Data Block Start
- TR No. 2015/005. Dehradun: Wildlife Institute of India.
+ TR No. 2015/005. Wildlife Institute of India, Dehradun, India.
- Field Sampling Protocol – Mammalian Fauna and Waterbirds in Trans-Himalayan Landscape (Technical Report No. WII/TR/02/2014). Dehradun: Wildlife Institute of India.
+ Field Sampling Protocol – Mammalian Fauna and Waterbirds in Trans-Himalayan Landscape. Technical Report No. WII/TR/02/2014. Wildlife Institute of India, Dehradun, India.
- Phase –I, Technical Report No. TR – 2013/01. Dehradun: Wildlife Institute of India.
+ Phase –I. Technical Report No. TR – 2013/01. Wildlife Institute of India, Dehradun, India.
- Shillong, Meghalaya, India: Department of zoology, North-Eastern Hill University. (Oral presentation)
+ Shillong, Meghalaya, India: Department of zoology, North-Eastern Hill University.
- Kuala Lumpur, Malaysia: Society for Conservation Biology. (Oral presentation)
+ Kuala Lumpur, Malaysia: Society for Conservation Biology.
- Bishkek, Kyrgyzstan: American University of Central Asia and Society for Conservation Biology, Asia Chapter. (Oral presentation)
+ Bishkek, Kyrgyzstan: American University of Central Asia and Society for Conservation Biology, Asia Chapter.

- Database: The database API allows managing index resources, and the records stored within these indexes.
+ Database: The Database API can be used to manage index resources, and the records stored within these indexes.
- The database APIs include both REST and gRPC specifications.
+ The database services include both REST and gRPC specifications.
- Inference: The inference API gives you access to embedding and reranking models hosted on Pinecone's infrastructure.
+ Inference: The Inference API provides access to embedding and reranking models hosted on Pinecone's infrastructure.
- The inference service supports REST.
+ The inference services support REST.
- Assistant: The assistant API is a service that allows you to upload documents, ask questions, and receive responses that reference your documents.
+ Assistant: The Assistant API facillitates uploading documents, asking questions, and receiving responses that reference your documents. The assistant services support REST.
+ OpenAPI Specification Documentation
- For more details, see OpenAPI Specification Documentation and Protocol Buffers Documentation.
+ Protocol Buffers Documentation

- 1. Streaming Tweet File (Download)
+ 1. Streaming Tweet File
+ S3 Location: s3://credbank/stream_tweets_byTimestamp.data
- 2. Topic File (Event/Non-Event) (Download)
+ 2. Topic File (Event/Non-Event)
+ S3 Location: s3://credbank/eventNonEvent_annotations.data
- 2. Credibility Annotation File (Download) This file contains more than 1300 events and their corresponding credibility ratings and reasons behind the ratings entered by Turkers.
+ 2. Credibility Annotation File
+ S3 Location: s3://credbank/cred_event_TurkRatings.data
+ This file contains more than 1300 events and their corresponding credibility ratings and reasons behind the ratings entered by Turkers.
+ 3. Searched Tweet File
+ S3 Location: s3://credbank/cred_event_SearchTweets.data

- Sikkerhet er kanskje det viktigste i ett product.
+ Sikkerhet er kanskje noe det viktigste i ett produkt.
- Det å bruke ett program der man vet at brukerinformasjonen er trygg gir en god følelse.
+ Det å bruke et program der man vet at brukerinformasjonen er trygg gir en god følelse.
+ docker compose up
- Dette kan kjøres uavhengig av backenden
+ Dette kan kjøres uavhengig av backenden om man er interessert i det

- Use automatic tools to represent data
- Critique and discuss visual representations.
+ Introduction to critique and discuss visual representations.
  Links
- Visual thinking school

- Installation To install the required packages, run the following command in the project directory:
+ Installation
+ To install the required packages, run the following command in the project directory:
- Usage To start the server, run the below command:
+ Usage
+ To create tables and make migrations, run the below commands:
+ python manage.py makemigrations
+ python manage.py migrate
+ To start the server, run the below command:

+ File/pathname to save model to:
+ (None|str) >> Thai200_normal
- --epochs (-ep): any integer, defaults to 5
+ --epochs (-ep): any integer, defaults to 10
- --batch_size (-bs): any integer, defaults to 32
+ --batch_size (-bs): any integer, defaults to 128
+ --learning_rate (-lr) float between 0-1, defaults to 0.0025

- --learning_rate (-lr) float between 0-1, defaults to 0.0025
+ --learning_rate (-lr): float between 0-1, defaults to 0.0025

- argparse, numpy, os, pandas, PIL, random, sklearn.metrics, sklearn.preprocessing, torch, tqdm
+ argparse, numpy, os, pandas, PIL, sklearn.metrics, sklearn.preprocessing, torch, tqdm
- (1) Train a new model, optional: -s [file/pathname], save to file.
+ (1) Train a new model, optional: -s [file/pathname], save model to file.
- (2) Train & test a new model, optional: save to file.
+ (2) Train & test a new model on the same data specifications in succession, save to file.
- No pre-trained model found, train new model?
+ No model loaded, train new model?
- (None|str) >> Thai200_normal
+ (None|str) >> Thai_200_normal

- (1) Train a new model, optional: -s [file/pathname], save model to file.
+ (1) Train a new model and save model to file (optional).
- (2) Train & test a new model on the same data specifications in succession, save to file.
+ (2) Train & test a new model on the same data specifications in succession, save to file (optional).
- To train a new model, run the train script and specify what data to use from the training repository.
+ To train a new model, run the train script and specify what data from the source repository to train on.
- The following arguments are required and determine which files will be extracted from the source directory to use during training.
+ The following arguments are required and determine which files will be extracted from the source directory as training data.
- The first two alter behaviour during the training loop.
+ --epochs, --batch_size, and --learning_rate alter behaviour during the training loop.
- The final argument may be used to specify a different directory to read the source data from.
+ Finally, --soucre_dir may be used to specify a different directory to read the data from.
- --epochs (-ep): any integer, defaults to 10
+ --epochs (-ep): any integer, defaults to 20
Data Block End
> [What is required]
Give back, unchanged, the run of lines in the listing above that begins at the line containing "inference services support REST." and ends at the line containing "- Assistant: The", both included.

> [Solution to this problem]
+ The inference services support REST.
- Assistant: The assistant API is a service that allows you to upload documents, ask questions, and receive responses that reference your documents.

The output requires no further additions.